## REQUIREMENT
Search the records for the string "Singapore" and copy every line where it turns up.
___ RECORDS FOR THE TASK
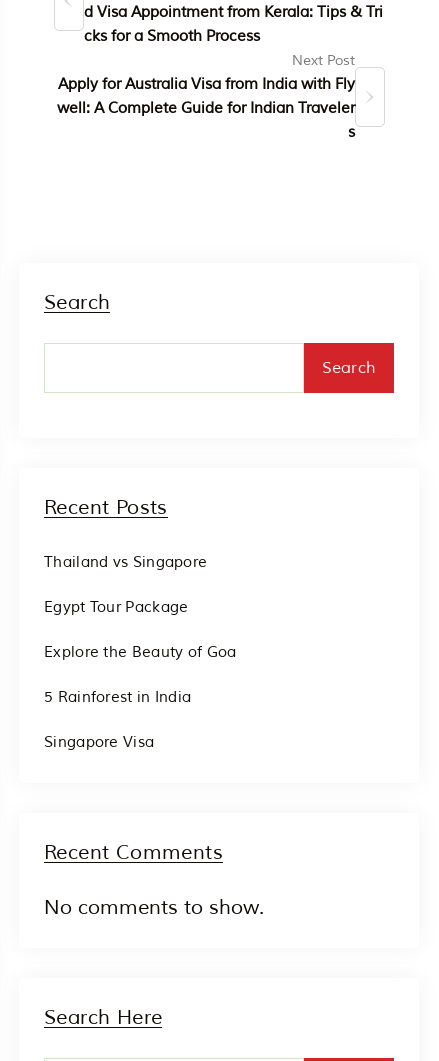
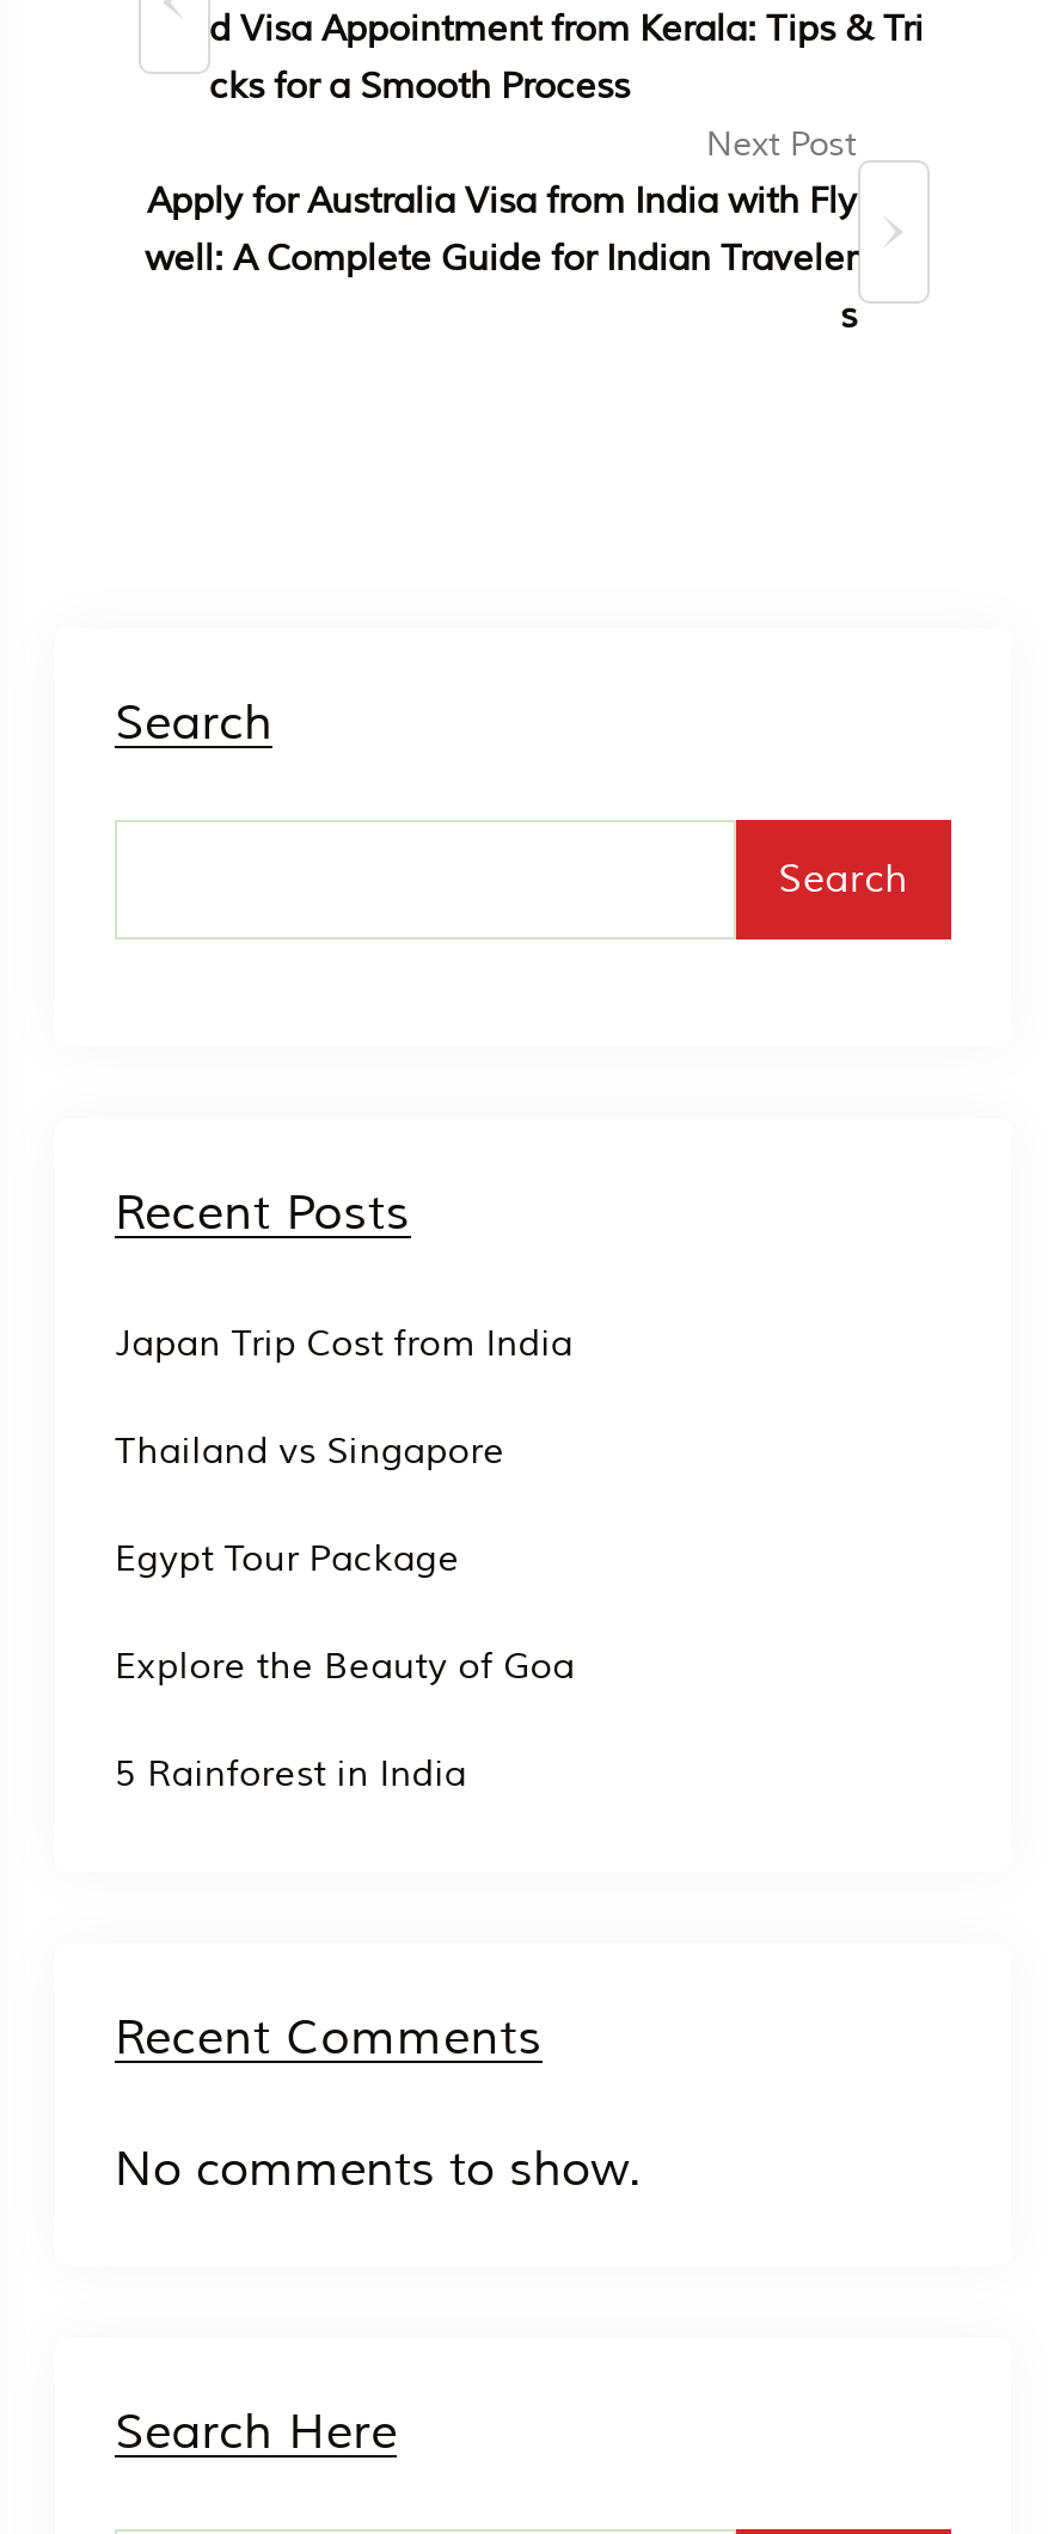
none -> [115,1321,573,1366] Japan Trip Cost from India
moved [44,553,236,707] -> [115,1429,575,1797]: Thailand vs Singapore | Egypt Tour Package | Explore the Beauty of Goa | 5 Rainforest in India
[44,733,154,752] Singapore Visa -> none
______
___ RECORDS FOR THE TASK
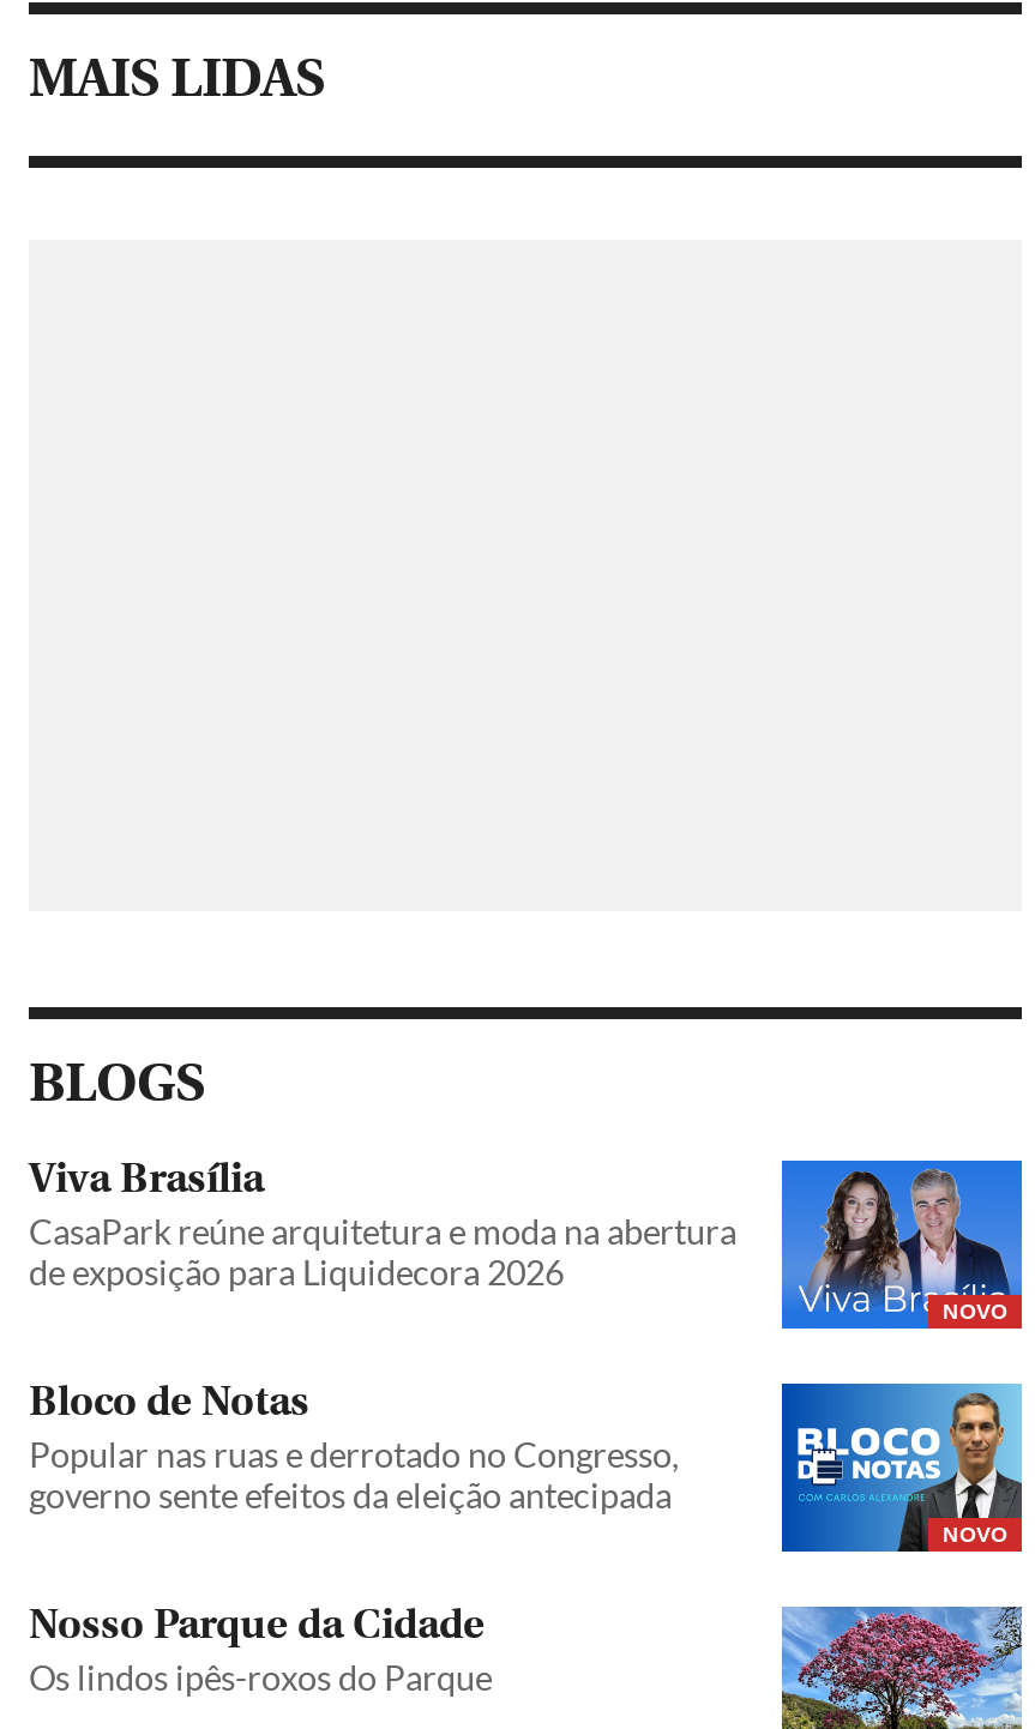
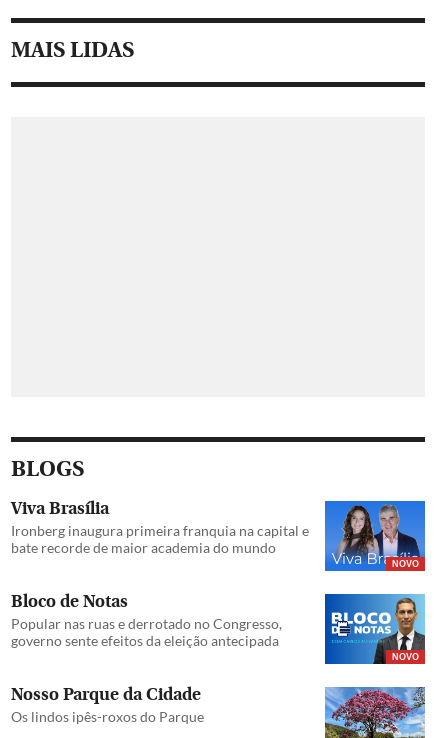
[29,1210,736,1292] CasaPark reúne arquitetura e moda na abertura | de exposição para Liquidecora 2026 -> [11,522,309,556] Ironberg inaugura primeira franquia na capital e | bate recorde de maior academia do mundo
______
___ RECORDS FOR THE TASK
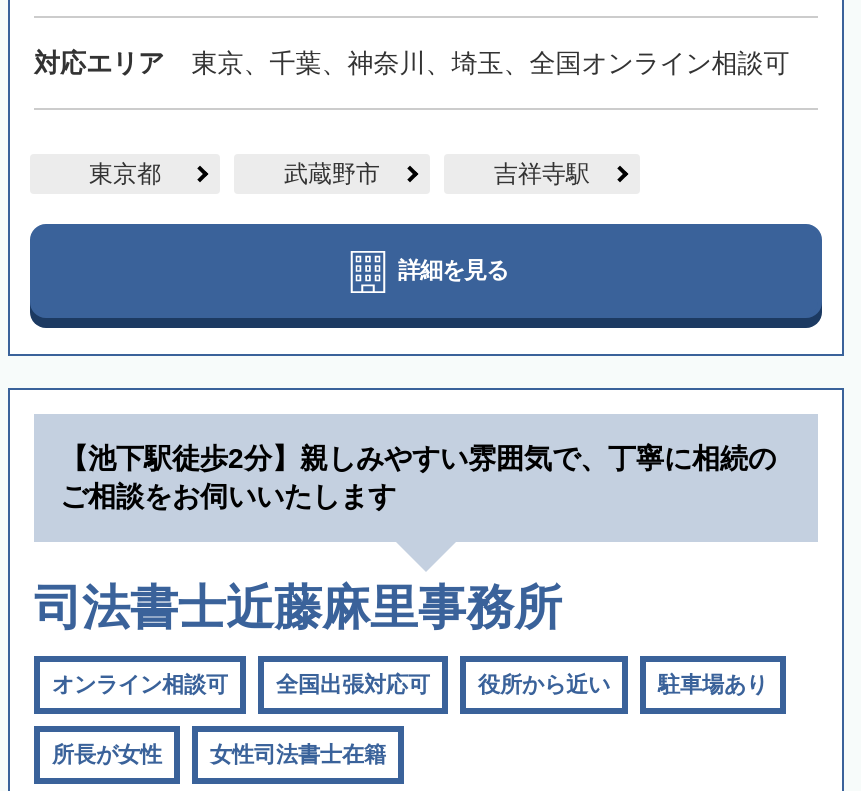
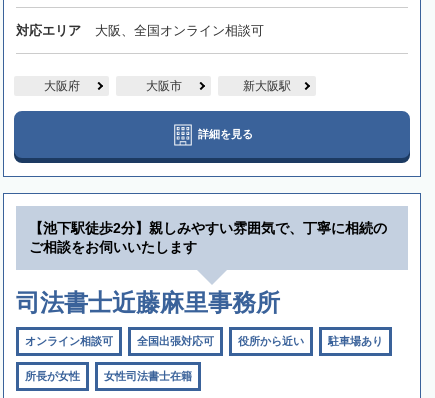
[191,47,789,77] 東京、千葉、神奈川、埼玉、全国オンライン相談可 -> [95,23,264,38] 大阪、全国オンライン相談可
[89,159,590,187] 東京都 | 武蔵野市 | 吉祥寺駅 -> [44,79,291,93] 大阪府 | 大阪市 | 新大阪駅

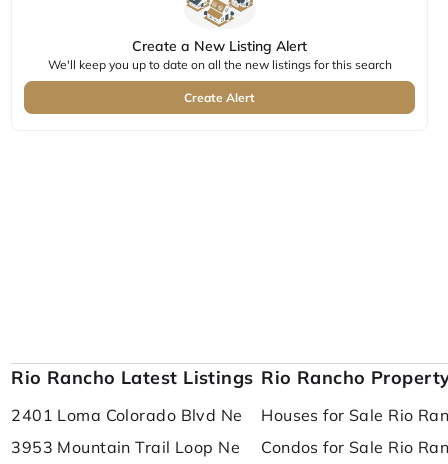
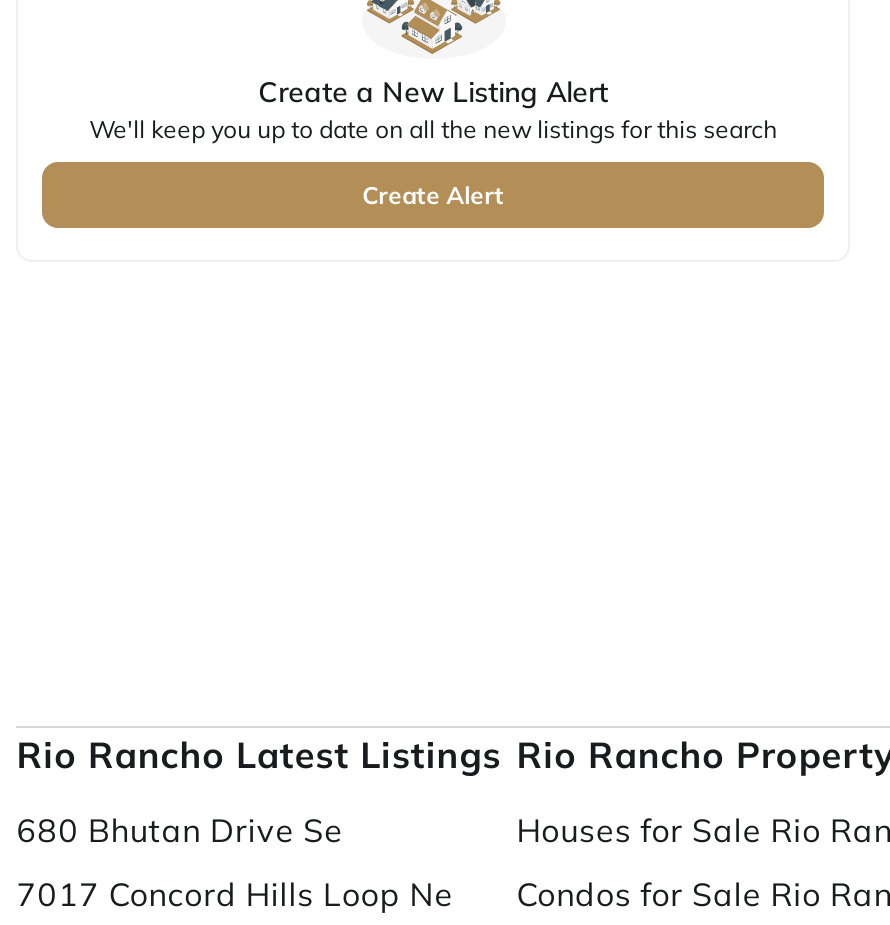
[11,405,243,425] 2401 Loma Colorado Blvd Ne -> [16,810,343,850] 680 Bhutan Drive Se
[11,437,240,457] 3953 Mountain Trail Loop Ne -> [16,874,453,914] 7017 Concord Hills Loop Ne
______
## EXERCISE RESPONSE
moved [44,553,236,707] -> [115,1429,575,1797]: Thailand vs Singapore | Egypt Tour Package | Explore the Beauty of Goa | 5 Rainforest in India
[44,733,154,752] Singapore Visa -> none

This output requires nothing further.